Specification of blockyarchive

The specification is concerned only with actual data operations, UI/UX related matters are ignored.

Exit code

blkar returns

0 if no errors occured
1 if error is detected in user input (i.e. parameters provided)
2 if error is detected during operation

Error handling behaviour in general

blkar does not remove the generated file(s) even in case of failure
- This applies to encoding, decoding, repairing, rescuing, and sorting
  - calculating, checking, showing do not generate any files
- This is mainly for in case the partial data is useful to the user

Output

The cli argument parsing library (clap) outputs errors to stderr.

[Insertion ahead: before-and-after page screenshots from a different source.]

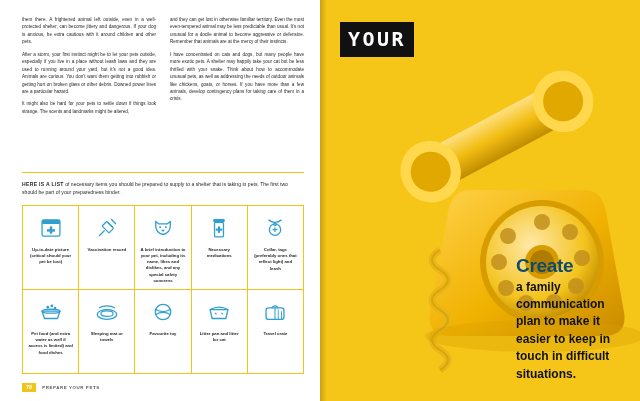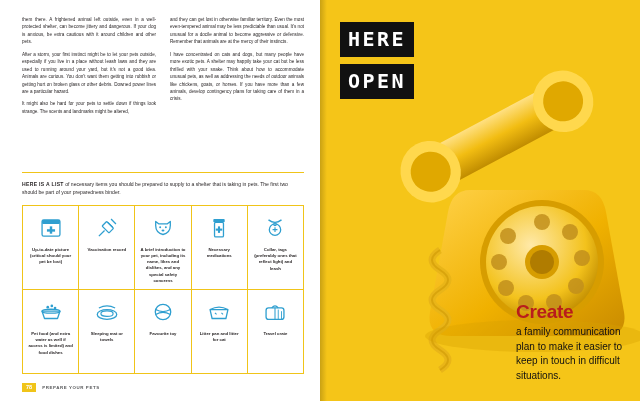"HERE" span.hl-line { text: HERE -> YOUR }
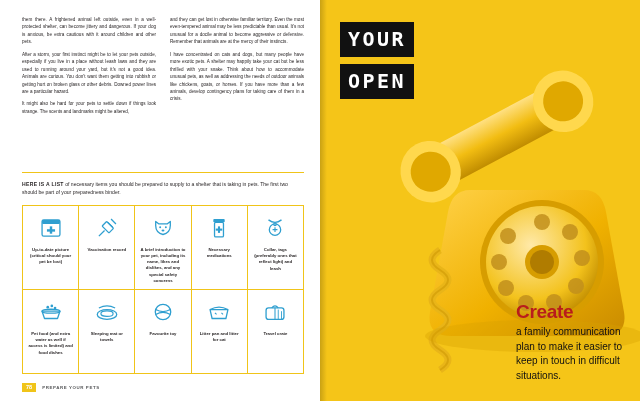"OPEN" span.hl-wrap { html: <span><span>OPEN</span></span> -> none }
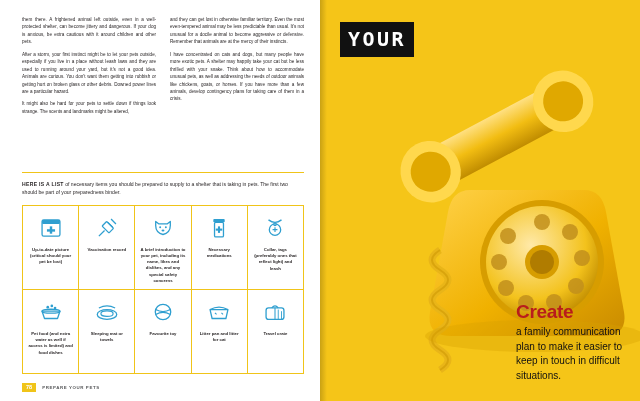"Create" .caption-title { color: #b91c1c -> #0c4a6e }
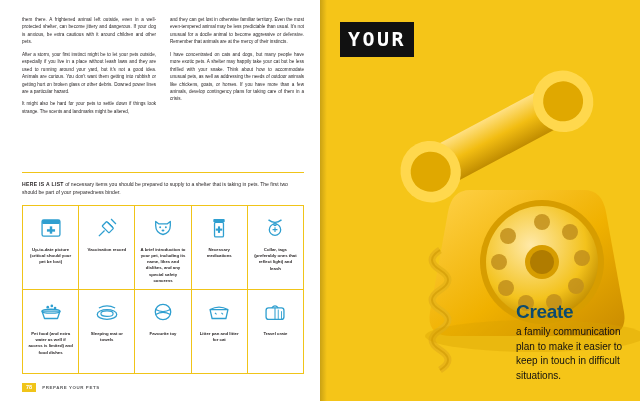"a family communication plan to" .caption-text { font-size: 10px -> 12px; font-weight: normal -> bold }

If no errors are discovered by the cli argument parsing library, then

In non-JSON mode
- Progress report texts are outputted to stderr
- All other texts are outputted to stdout, including error messages
In JSON mode
- Progress report JSON data is outputted to stderr
  - Each line holds a single JSON object
- All other JSON data is outputted to stdout
  - The entire output forms a single JSON object

Block handling in general

Basic block validity

Block is valid if

Header can be parsed
CRC-CCITT is correct

Metadata block validity

Metadata block is valid if

Basic block validity criteria are satisfied
Several aspects are relaxed and allowed to not conform to SBX_FORMAT
- Metadata fields are optional
  - They can be missing or unparsable
- Padding using 0x1A is not mandatory

Handling of duplicate metadata in metadata block given the block is valid

For a given ID, only the first occurance of the metadata will be used
- e.g. if there are two FNM metadata fields in the metadata block, only the first (in terms of byte order) will be used
This applies to everywhere where metadata fields need to be accessed

Handling of incorrect metadata fields in metadata block given the block is valid

To avoid propogation of errors into core logic, incorrect fields either fail to be parsed in the parsing stage, or are filtered out immediately after the parsing stage. That is, invalid metadata fields are never accessible by other modules.
This tradeoff means blkar's error messages regarding metadata fields will be very coarse. For example, if the recorded file name is not a valid UTF-8 string, the core logic code will only see the field as missing, as it is dropped by the sbx_block module during parsing, and would not be able to tell whether the field is missing or incorrect, and also would not be able to tell the user why the field was not accessible, etc.
This overall means trading flexibility and information granularity for better security.

Finding reference block

The entire SBX container is scanned using alignment of 128 bytes, 128 is used as it is the largest common divisor of 512(block size for version 1), 128(block size for verion 2), and 4096(block size for version 3)
- if any block type is allowed
  - the first whatever valid block (i.e. valid metadata or data block) will be used as reference block
- else
  - if there is any valid metadata block in SBX container, then the first one will be used as reference block
  - else the first valid data block will be used as reference block

Guessing burst error resistance level

Read sequence numbers of first up to 1 + parity shard count + 1000 blocks
- if block is valid, record the sequence number
- else mark the sequence number as missing
- a ref block is required to provide guidance on version and uid accepted
Go through level 0 to 1000 (inclusive), calculate supposed sequence number at each block position, record number of mismatches for each level
- if sequence number was marked missing, then it is ignored and checked for mismatch
return the level with least amount of mismatches

Guessing starting block index

Read 1024 blocks starting from specified from position
- if block is valid && is meta, then mark as missing
- if block is valid && is data, calculate anticipated global block index from the sequence number
  - if global block index < blocks processed, then mark as missing
  - else mark block index as global block index - blocks processed
- Overall this collects the starting block indices calculated from the global block indices of sampled blocks
Go through collected starting block indices, and count the occurence of each starting block index seen
Pick the starting block index with highest count

Calc workflow

Calc mode only operates at UI/UX level and does not handle any file data, thus it is not documented here.

Check workflow

A reference block is retrieved first and is used for guidance on alignment, version, and uid (see Finding reference block procedure specified above)
Scan for valid blocks from start of SBX container to decode and output using reference block's block size as alignment
- if a block is invalid, and error message is shown
- if a block is valid, nothing is done
- By default, completely blank sections are ignored as they usually indicate gaps introduced by the burst error resistance pattern

Decode workflow

Metadata block is valid if

Metadata block validity criteria are satisfied (see Block handling in general above)
Version and uid matches reference block (see below)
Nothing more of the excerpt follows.